- Sakamoto with the Yomiuri Giants

Yomiuri Giants – No. 6
- Shortstop
- Born: December 14, 1988 (age 37) Itami, Hyōgo, Japan
- Bats: RightThrows: Right

NPB debut
- July 12, 2007, for the Yomiuri Giants

NPB statistics (through June 29 2026)
- Batting average: .285
- Hits: 2,458
- Home runs: 300
- Runs batted in: 1,065
- Stolen bases: 163
- Stats at Baseball Reference

Teams
- Yomiuri Giants (2007–present);

Career highlights and awards
- NPB Central League Rookie Player Special Award (2008); Central League MVP (2019); 7× Best Nine Award (2009, 2012, 2016, 2018-2021); 5× Central League Golden Glove Award (2016, 2017, 2019-2021); Central League batting champion (2016); 13× NPB All-Star (2008–2014, 2016–2019, 2021, 2022); 2× Japan Series champion (2009, 2012); Hochi Professional Sports Award (2009); Sports Nippon Shimbun Selected Super Play Award (2009); 2× Home Hero of the Year (2015, 2016); Asia Series MVP (2012); Itami Citizen Honor Award (2021); NPB records NPB record 35-game on-base streak; International Tokyo 2020 All-Olympic Baseball Team (2021); WBSC Premier12 Outstanding Defensive Player (2015);

Medals
Men's baseball
Representing Japan
Summer Olympics
| Gold medal – first place | 2020 Tokyo | Team |
WBSC Premier12
| Bronze medal – third place | 2015 Tokyo | Team |
| Gold medal – first place | 2019 Tokyo | Team |

= Hayato Sakamoto =

Japanese baseball player (born 1988)

Hayato Sakamoto (坂本 勇人, Sakamoto Hayato) is a Japanese professional baseball shortstop with the Yomiuri Giants of Nippon Professional Baseball (NPB).

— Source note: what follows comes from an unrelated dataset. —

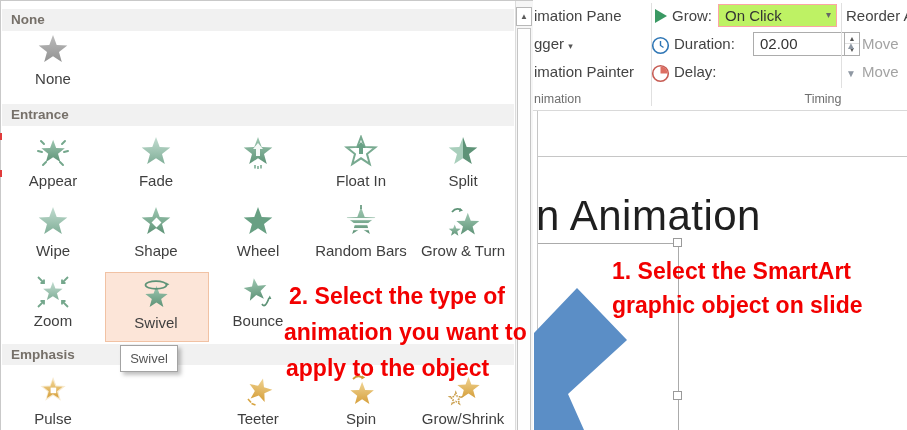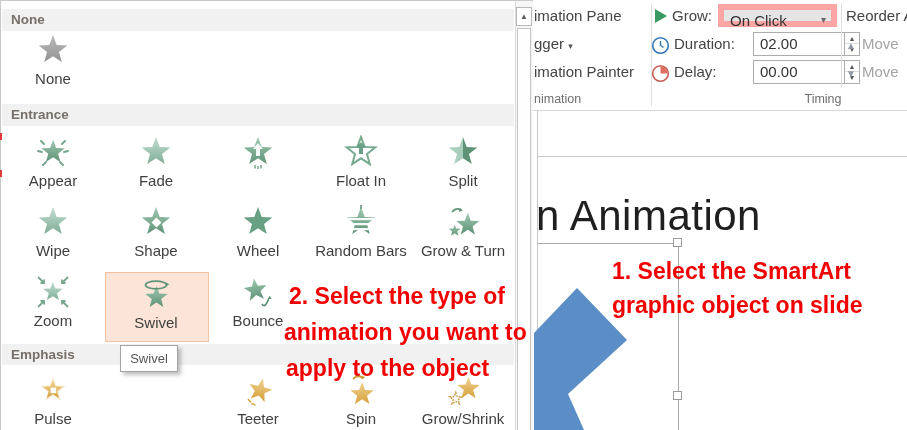"On Click" .combo { background: #e5e5e5 -> #bef264; border: 6px solid #fca5a5 -> 1px solid #fca5a5 }
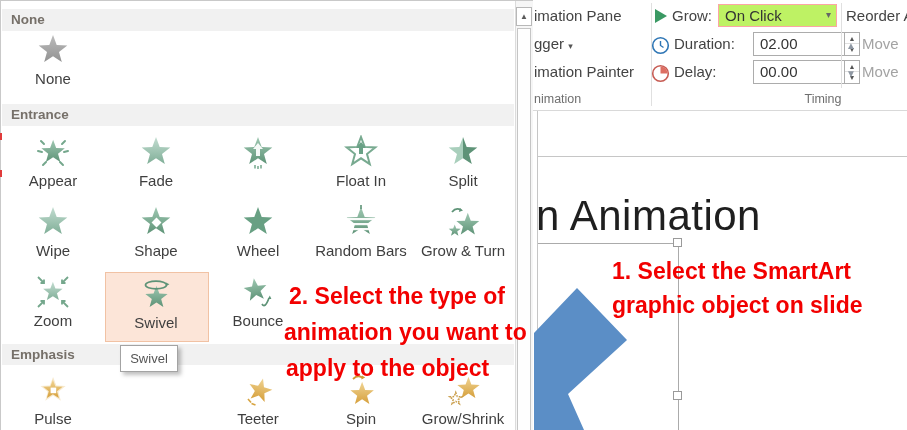"00.00" div.spinbox { html: <div> <span>00.00</span> <span> <span>▲</span> <span>▼</span> </span> </div> -> none }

In , Sakamoto became the first player in Giants franchise history to start a season opener while under the age of 20 since Hideki Matsui.

==Early life==

Sakamoto was born in Itami, Hyōgo, and began playing baseball while in the first grade at Koyanosato Elementary School for the Koyanosato Tigers (a Little League team) alongside former New York Yankees pitcher Masahiro Tanaka. Ironically, Sakamoto was the team's ace pitcher, and Tanaka his batterymate on the team. Both Sakamoto and Tanaka went on to attend Itami Municipal Matsuzaki Junior High School, but Sakamoto opted to join Itami Senior, while Tanaka chose to play for the Takarazuka Boys.

Upon graduating from junior high, Sakamoto attended Kosei Gakuin High School in northern Aomori Prefecture, a baseball powerhouse in the Tōhoku region. He became the team's starting shortstop by the fall of his first year (the equivalent of tenth grade in the United States) at Kosei Gakuin High. Sakamoto was hitting cleanup by the summer of his second year (eleventh grade), and led his team to runners-up in the Tohoku Regional Tournament that fall, earning a berth in the 78th National High School Baseball Invitational Tournament that would be held at Koshien Stadium the following spring. He attracted the attention of scouts when he hit .813 (13-for-16) with four home runs in the Tohoku Regional Tournament later that spring, and hit a total of 39 home runs during his high school career.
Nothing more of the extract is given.